Blackwell: In his 3rd season, Balckwell did little more than cement his name as one of the biggest 2d round busts in Stiller history, right next to Bob Kohrs and Wayne Capers. In his brief PT, he averaged a piddly 9.3 yards/grab with zero TDs. as is his brittle nature, he got hurt -- again -- and missed the final 5-some games. This pitiful excuse for a football player has not given any reason to be even invited to camp next summer. F.

A. Smith: Played only sparingly. Didn't impress me much at all, but it's likely he'll get a long look at camp in '00, especially if Roye departs. I.

Gildong: Last year, amid the foolhardy hype about his 11 sacks, I pointed out what a farce he was, since he'd gotten only 2 earned sacks and played overly poor run defense. This year, Gildong digressed so badly, that that thousands of Gildong fans severely soured on the overpaid stiff. He recorded 8.5 sacks, although only 3 were earned, and even at that they were against no-name RTs from Balt, Atlanta, and KC. And, he had a measley 1 sack in the final TEN games of the season. What's worse, was that Gildong got ZERO pass pressure or harassment on the QB, unless he came in totally unblocked & untouched. As for his run stuffing, it ranged from Downy soft to outright vomit. And no one in the NFL jumped on more play-fakes than Jason Gildong. The lasting image of Gildong in '99 will be of scrub FB M. Edwards steamrolling a pussyfooting Gildong at the goal line to score a key 4th quarter TD in Cleveland's stunning upset. In all, '99 one of the stenchiest, gack-laden seasons from a Stiller LB. Ever. F.

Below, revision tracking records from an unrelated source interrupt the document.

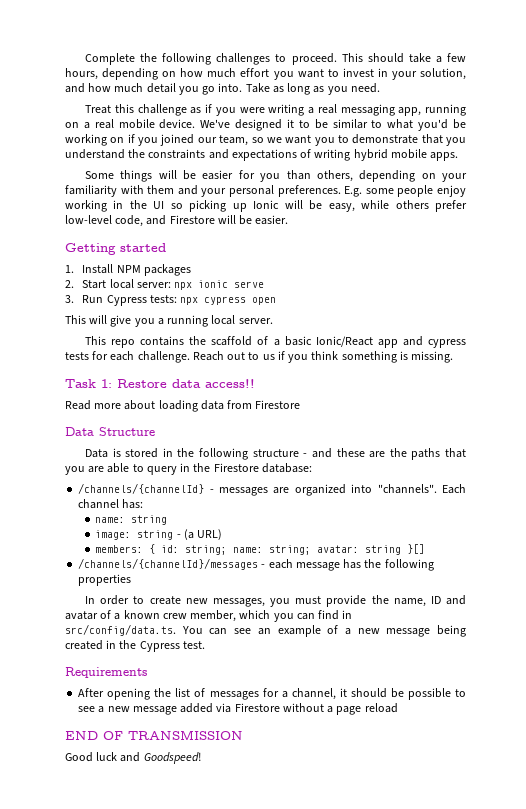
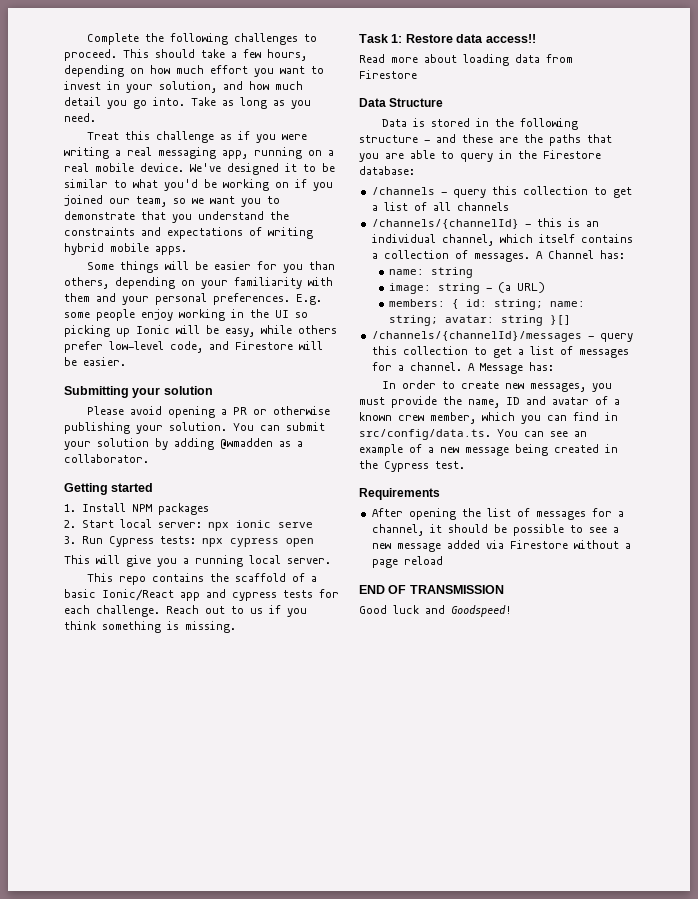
+ Submitting your solution
+ Please avoid opening a PR or otherwise publishing your solution. You can submit your solution by adding @wmadden as a collaborator.
- /channels/{channelId} - messages are organized into "channels". Each channel has:
+ /channels - query this collection to get a list of all channels
+ /channels/{channelId} - this is an individual channel, which itself contains a collection of messages. A Channel has:
- /channels/{channelId}/messages - each message has the following properties
+ /channels/{channelId}/messages - query this collection to get a list of messages for a channel. A Message has:

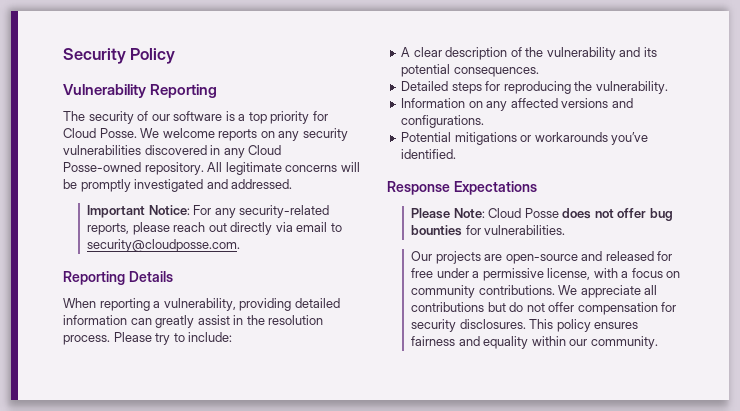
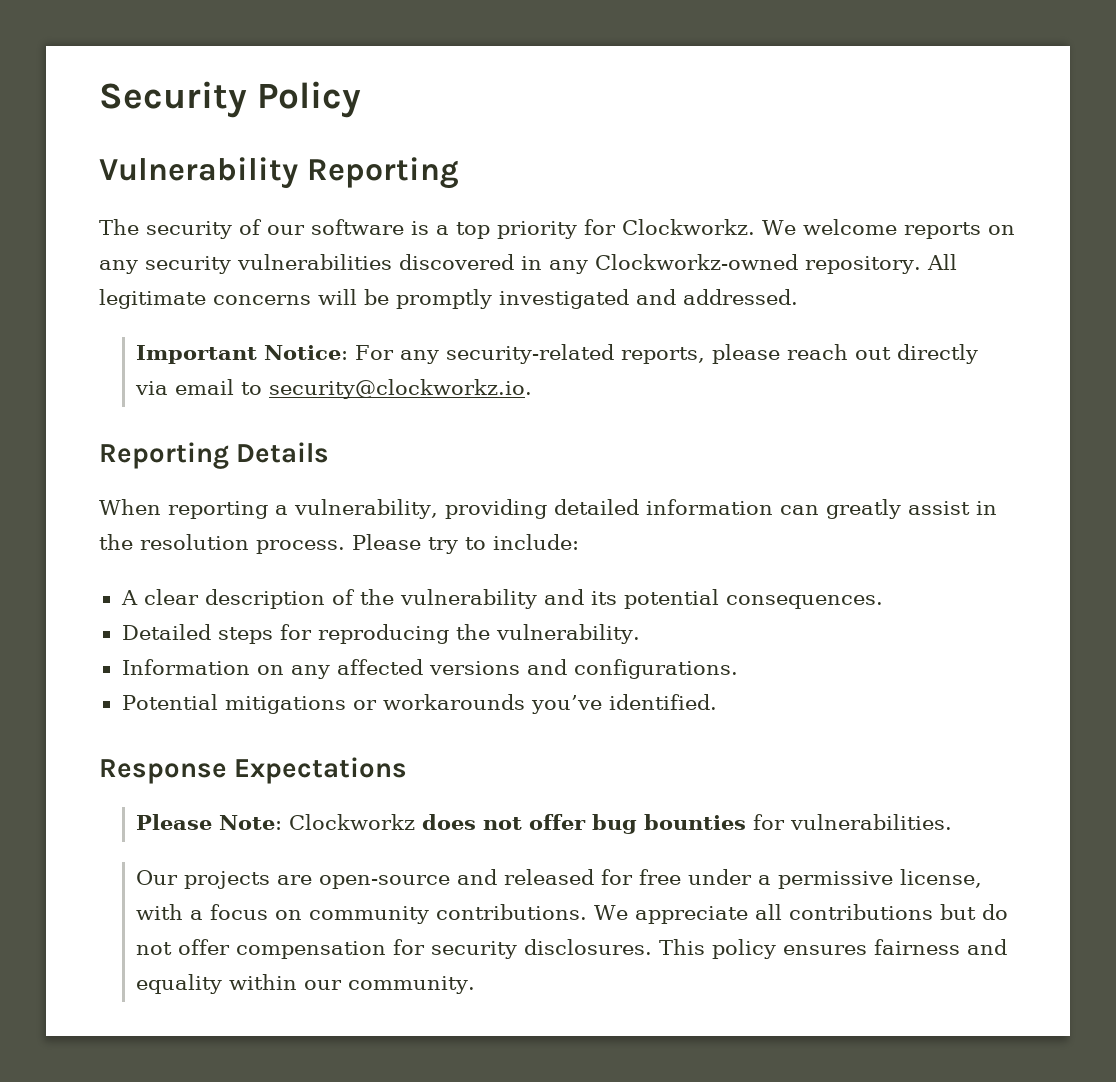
- The security of our software is a top priority for Cloud Posse.
+ The security of our software is a top priority for Clockworkz.
- We welcome reports on any security vulnerabilities discovered in any Cloud Posse-owned repository.
+ We welcome reports on any security vulnerabilities discovered in any Clockworkz-owned repository.
- Important Notice: For any security-related reports, please reach out directly via email to security@cloudposse.com.
+ Important Notice: For any security-related reports, please reach out directly via email to security@clockworkz.io.
- Please Note: Cloud Posse does not offer bug bounties for vulnerabilities.
+ Please Note: Clockworkz does not offer bug bounties for vulnerabilities.

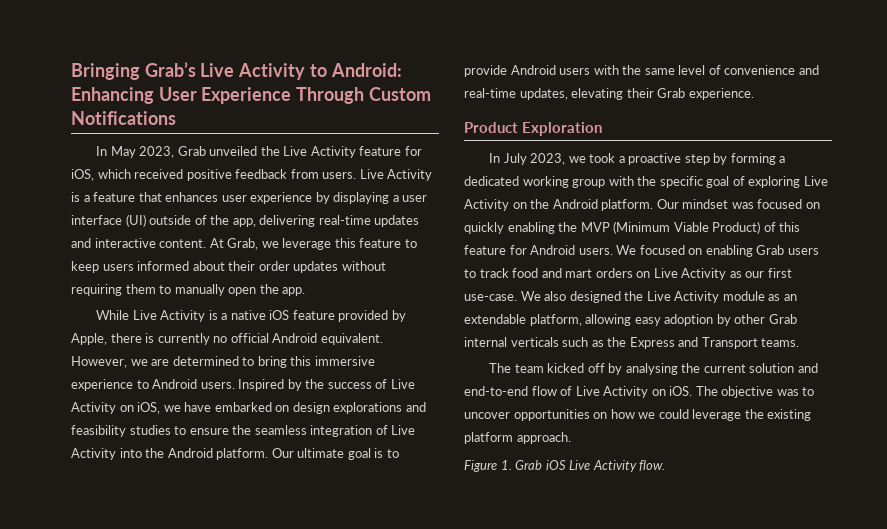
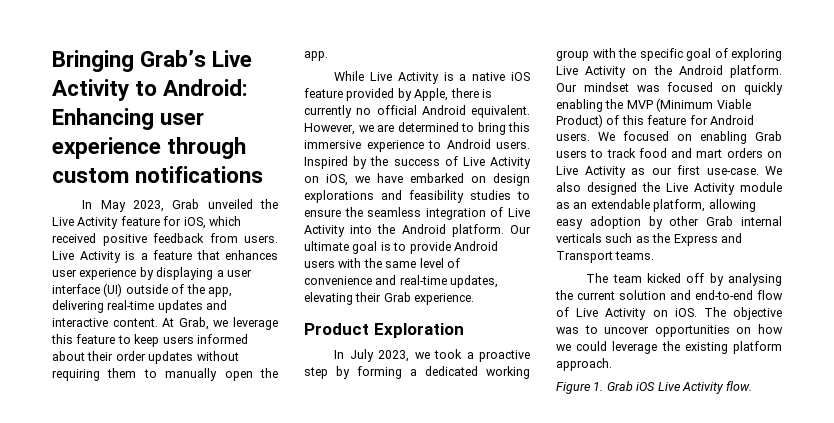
- Bringing Grab’s Live Activity to Android: Enhancing User Experience Through Custom Notifications
+ Bringing Grab’s Live Activity to Android: Enhancing user experience through custom notifications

Steed: Fat Steed came off an entirely mediocre '98 season and followed it up with an qually sub-par '99. Sure, he ended up succumbing to knee problems that ended his season prematurely --- but did anyone consider how he GOT the knee problems? Any chance that being an overweight fatass had anything to do with it? Long before his season ended, Steed played mostly average, uninspired football. C-.

Staat: After wasting his entire rookie season with crybaby problems with his girlfriend and his mama, Faat Staat showed little in '99 despite a boatload of PT. What was comical was watching this understrengthed stiff try to play NT, where he was routinely blown off the ball without drawing a drop of sweat from the offensive lineman. Staat shows no explosiveness, no strength, no leverage, and no grit --- which are traits that some teams look for in their defensive linemen. D.

Porter: The rookie from CSU dominated in preseason, then -- because of his rookie status --- was quickly banished to the bench, rarely ever getting snaps on "D" until some late-season mop-up work. Porter played his ass off on spec teams and showed good signs of electric quickness and headhunting, culminating in the strip and TD return against Tenn. in the finale. It'll be a travesty if he is not given a fair, long look at a starting job at camp. A-.

Kelsay: The rookie from Nebraska played sparingly, so much so that he recorded just 4 tackles -- the same as Edwards and Witman had. He seems to be cut from a similar mold as Fiala, though not as gritty or as nosey for the football. I.

Kirkland: The Big Levon -- and I do mean BIG -- had a solid season. But compared to his pre-'98 seasons, it was a bit mediocre. Kirland led the league with his new tackling tachnique -- the Diving Flop and Flail, in which he would approach a QB dead on and somehow flop, flail and whiff at the QBs feet rather than make the sure, easy stop. Because of his fatty weight, he became a severe liability to cover backs and TEs downfield, so much so that late in the season, with the team facing KC and all-pro TE Gonzalez, the team had to yse L. Brown, Scott, and Holmes on different occasions, rather than the multi-millionaire and supposed Pro-Bowler Levon Kirkland. His tackling and run stuffing was also sub-par, which allowed Holmes to emerge as the team's clear #1 run stuffer. And, just like last year, there was a total dearth in leadership by the team captain and megabucks millionaire. B-.